*** EXTRACTED DATA Section Begins ***
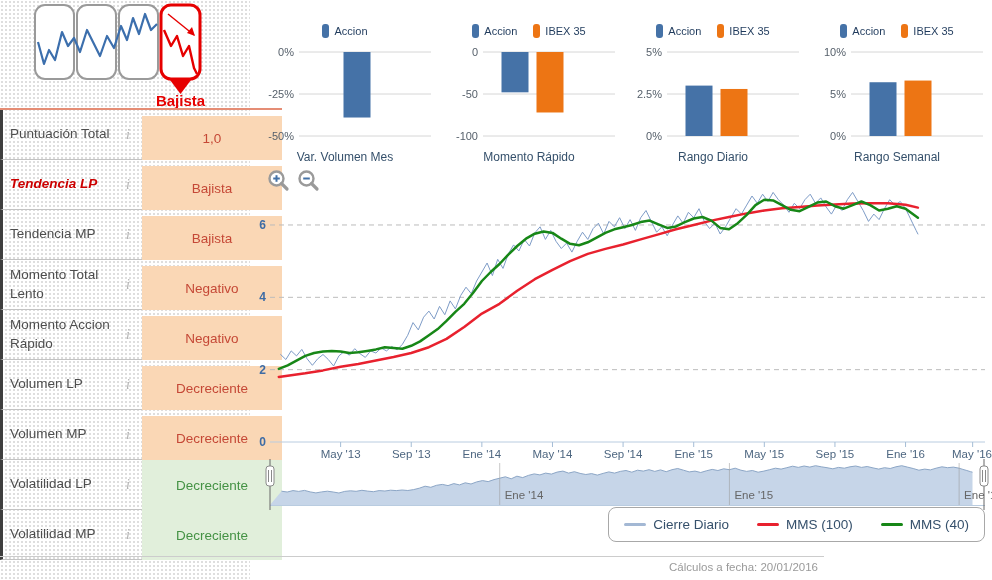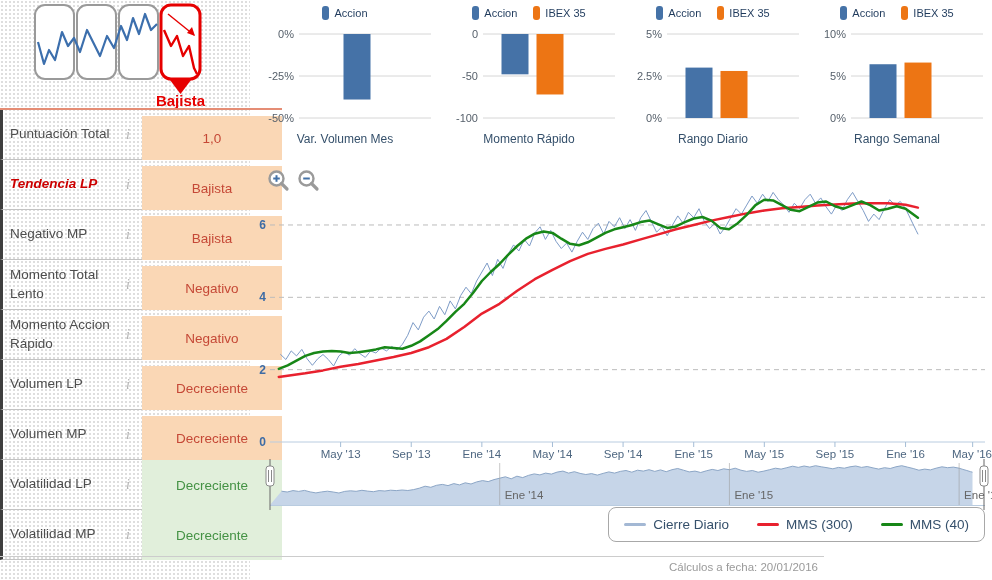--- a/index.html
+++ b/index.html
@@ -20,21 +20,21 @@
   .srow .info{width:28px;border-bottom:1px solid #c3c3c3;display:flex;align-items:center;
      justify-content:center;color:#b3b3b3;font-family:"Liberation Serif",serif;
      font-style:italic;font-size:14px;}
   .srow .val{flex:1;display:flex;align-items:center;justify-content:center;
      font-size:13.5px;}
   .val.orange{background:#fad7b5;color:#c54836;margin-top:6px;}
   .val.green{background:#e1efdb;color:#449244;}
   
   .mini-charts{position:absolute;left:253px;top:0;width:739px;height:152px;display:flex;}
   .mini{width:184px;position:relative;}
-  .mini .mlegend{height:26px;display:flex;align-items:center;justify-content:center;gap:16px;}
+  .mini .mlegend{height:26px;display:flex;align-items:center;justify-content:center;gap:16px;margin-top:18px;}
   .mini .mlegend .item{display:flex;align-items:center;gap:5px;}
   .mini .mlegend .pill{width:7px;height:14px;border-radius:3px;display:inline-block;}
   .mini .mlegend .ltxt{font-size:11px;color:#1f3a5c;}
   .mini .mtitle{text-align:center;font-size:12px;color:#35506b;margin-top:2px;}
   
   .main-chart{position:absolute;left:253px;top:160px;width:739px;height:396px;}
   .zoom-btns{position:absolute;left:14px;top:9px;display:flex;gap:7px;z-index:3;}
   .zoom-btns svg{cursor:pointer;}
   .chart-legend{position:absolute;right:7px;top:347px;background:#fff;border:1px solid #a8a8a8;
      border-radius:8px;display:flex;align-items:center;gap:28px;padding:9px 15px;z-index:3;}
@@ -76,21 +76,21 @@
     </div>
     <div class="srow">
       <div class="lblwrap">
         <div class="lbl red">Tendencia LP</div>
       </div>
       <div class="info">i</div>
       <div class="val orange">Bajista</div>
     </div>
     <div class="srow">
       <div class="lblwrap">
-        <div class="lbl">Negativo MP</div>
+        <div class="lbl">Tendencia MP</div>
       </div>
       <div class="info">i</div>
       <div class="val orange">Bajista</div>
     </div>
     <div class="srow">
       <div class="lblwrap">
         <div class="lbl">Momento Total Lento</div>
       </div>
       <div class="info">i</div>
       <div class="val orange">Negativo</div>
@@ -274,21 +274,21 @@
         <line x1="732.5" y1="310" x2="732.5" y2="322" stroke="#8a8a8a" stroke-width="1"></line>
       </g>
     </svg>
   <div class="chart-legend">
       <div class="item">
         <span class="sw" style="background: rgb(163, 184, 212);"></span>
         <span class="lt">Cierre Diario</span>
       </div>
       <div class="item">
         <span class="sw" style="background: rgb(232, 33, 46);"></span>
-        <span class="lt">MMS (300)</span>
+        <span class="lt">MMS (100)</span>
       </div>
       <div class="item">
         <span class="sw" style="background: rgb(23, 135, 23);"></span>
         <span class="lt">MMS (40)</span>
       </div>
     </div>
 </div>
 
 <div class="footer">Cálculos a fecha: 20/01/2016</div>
*** EXTRACTED DATA Section Ends ***
*** EXTRACTED DATA Section Begins ***
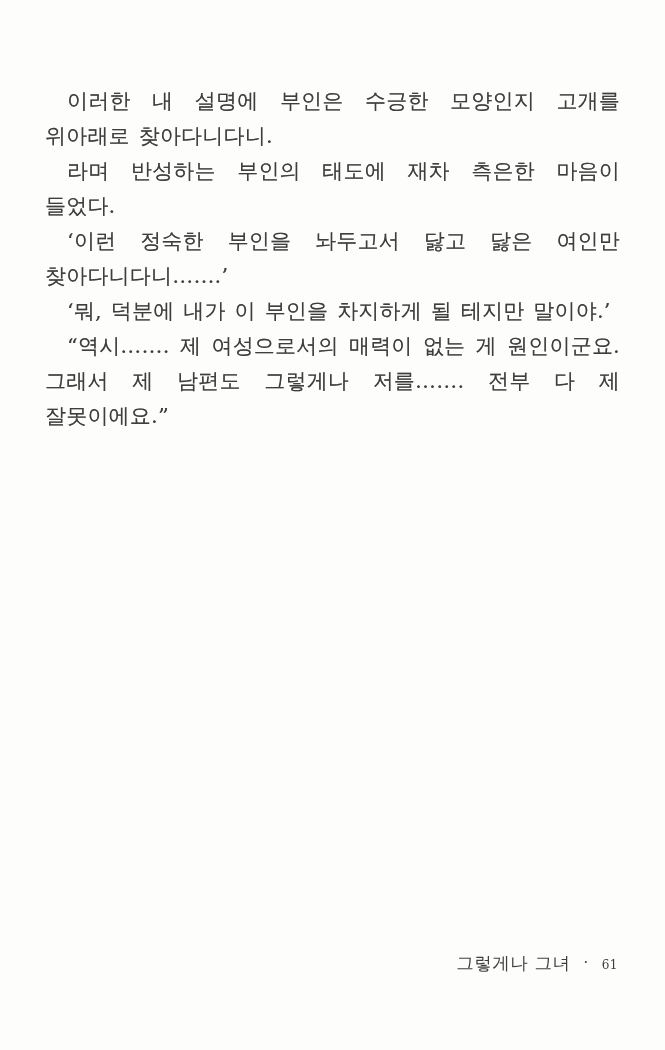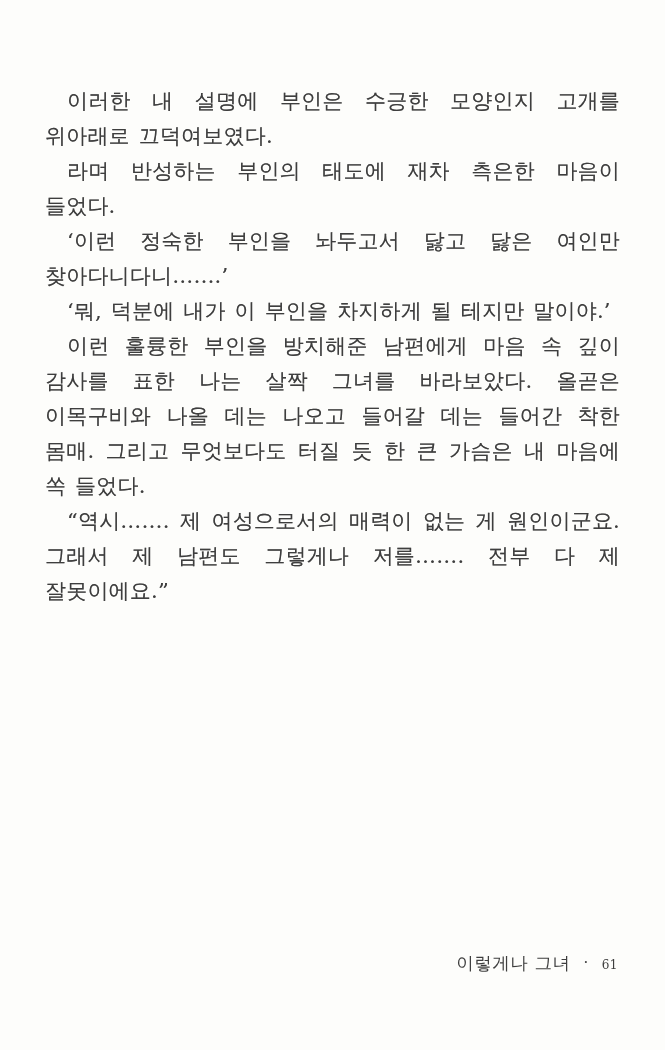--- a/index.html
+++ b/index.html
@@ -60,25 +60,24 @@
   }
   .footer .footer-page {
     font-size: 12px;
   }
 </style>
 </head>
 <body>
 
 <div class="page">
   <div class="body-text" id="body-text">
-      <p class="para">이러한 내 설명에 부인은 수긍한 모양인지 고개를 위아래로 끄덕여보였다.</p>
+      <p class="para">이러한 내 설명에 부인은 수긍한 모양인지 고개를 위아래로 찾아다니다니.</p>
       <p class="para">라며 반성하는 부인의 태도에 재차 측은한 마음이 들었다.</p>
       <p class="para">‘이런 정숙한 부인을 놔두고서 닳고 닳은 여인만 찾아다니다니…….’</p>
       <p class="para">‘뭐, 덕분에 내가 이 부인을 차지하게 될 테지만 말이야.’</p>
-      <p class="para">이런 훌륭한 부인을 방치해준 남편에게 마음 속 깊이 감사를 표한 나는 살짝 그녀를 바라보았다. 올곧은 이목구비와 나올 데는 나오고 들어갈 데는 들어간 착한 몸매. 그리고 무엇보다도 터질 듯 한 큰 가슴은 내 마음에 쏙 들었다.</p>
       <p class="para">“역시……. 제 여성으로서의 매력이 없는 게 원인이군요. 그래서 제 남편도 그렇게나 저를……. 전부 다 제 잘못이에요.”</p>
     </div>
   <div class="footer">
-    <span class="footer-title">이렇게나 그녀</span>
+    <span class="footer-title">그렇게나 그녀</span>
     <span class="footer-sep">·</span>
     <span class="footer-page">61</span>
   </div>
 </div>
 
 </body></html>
*** EXTRACTED DATA Section Ends ***
TASK BRIEF:
Collect from the data above every line that includes "flex".

EXERCISE ANSWER:
   .srow .info{width:28px;border-bottom:1px solid #c3c3c3;display:flex;align-items:center;
   .srow .val{flex:1;display:flex;align-items:center;justify-content:center;
   .mini-charts{position:absolute;left:253px;top:0;width:739px;height:152px;display:flex;}
-  .mini .mlegend{height:26px;display:flex;align-items:center;justify-content:center;gap:16px;}
+  .mini .mlegend{height:26px;display:flex;align-items:center;justify-content:center;gap:16px;margin-top:18px;}
   .mini .mlegend .item{display:flex;align-items:center;gap:5px;}
   .zoom-btns{position:absolute;left:14px;top:9px;display:flex;gap:7px;z-index:3;}
      border-radius:8px;display:flex;align-items:center;gap:28px;padding:9px 15px;z-index:3;}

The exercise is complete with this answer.